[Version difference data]
------------------------------------------------
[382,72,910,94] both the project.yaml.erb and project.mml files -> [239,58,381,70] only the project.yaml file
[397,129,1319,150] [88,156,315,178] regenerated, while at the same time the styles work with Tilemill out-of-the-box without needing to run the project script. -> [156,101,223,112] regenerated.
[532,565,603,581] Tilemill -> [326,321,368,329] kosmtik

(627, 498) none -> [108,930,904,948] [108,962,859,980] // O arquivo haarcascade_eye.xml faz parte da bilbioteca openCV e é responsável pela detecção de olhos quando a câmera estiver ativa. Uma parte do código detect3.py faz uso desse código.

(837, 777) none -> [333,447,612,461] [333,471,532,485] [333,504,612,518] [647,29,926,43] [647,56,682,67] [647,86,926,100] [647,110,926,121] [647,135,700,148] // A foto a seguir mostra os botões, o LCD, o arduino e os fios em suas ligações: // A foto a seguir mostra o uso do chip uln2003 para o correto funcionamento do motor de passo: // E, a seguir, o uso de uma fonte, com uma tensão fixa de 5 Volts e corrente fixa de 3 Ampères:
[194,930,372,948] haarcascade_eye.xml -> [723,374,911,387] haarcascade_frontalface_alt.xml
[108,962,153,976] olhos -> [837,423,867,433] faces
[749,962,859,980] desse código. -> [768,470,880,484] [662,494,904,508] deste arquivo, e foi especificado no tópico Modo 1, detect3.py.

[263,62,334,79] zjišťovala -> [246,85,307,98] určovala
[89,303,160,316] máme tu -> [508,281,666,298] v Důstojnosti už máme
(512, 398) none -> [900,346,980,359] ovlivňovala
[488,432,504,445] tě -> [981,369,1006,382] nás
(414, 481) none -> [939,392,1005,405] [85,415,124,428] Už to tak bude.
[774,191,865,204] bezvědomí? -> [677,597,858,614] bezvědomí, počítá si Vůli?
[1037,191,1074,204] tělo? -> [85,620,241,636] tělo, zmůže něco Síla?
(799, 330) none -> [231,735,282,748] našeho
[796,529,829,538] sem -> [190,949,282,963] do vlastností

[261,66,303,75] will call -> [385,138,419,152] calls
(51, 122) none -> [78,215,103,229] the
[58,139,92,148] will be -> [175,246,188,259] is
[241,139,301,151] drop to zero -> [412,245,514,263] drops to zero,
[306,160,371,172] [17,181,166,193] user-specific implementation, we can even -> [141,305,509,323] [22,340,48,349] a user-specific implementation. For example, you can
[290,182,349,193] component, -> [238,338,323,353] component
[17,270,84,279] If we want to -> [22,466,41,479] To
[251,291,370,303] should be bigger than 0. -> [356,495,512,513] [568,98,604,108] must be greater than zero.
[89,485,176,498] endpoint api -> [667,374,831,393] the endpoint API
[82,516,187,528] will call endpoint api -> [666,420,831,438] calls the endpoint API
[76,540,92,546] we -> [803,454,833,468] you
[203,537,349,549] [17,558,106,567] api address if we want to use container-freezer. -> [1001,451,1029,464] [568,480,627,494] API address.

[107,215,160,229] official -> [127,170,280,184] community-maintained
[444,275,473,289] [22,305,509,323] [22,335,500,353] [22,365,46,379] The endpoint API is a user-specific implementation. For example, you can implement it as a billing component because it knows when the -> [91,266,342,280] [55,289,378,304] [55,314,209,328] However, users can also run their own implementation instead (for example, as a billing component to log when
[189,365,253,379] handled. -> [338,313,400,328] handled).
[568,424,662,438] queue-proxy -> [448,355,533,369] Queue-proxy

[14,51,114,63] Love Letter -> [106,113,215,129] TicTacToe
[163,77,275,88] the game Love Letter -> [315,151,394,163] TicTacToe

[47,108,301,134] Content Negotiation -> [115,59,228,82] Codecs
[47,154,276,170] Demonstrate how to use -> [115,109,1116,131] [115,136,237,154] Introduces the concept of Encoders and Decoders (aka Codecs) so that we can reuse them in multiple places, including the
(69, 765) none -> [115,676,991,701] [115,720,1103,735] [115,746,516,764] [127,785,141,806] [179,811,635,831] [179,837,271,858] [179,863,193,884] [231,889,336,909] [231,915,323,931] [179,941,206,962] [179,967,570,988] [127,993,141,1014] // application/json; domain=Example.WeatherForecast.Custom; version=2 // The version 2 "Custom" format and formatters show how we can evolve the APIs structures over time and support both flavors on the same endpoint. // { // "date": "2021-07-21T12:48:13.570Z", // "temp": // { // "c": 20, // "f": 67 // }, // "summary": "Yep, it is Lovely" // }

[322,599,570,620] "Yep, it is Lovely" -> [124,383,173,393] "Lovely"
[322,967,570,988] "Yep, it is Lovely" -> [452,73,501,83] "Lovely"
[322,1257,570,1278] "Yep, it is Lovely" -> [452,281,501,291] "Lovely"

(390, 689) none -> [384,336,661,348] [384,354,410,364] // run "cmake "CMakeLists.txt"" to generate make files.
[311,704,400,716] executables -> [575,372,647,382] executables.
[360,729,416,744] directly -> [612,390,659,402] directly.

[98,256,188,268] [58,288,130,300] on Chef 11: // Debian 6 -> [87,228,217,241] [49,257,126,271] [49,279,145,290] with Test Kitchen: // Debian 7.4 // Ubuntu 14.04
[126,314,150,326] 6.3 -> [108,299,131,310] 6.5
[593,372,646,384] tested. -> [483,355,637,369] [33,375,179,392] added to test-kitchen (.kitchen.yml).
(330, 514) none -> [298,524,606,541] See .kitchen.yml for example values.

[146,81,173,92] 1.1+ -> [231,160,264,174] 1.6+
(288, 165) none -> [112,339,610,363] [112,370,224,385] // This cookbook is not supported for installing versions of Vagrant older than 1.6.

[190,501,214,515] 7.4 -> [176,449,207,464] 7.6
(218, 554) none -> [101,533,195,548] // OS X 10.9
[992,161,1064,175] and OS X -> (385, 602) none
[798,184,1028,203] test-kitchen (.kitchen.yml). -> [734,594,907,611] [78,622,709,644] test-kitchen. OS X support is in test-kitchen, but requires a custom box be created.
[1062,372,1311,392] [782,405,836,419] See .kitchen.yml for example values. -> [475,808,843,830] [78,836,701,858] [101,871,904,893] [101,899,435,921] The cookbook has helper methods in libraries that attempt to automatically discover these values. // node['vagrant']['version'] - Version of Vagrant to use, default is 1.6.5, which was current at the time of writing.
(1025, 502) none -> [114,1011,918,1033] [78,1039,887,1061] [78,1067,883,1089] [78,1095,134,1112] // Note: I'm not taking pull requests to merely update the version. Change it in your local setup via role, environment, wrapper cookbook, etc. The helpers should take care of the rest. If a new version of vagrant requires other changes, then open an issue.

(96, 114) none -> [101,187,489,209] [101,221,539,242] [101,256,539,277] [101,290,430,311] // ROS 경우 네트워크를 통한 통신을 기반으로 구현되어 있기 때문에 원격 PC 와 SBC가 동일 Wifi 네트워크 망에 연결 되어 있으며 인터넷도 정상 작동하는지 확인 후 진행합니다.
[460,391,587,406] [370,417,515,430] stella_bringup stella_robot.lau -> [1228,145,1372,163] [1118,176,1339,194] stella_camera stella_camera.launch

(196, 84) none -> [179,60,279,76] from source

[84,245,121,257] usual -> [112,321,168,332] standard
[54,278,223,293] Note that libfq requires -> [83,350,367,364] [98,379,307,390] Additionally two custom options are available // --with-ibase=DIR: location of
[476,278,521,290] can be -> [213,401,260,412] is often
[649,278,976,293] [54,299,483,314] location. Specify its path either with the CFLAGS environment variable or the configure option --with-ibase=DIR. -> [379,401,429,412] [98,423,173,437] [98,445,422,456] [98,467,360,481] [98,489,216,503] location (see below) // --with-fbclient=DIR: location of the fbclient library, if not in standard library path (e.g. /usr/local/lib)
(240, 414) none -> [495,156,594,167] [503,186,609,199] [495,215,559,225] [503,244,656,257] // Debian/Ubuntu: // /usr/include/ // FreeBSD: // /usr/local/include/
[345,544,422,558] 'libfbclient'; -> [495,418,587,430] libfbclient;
------------------------------------------------
TRY IT: When the line with "[17,270,84,279] If we" is reached in the data above, start copying there, and copy each line exactly until the line with "[107,215,160,229] official ->" has been copied; copy nothing else.

YOUR RESPONSE:
[17,270,84,279] If we want to -> [22,466,41,479] To
[251,291,370,303] should be bigger than 0. -> [356,495,512,513] [568,98,604,108] must be greater than zero.
[89,485,176,498] endpoint api -> [667,374,831,393] the endpoint API
[82,516,187,528] will call endpoint api -> [666,420,831,438] calls the endpoint API
[76,540,92,546] we -> [803,454,833,468] you
[203,537,349,549] [17,558,106,567] api address if we want to use container-freezer. -> [1001,451,1029,464] [568,480,627,494] API address.

[107,215,160,229] official -> [127,170,280,184] community-maintained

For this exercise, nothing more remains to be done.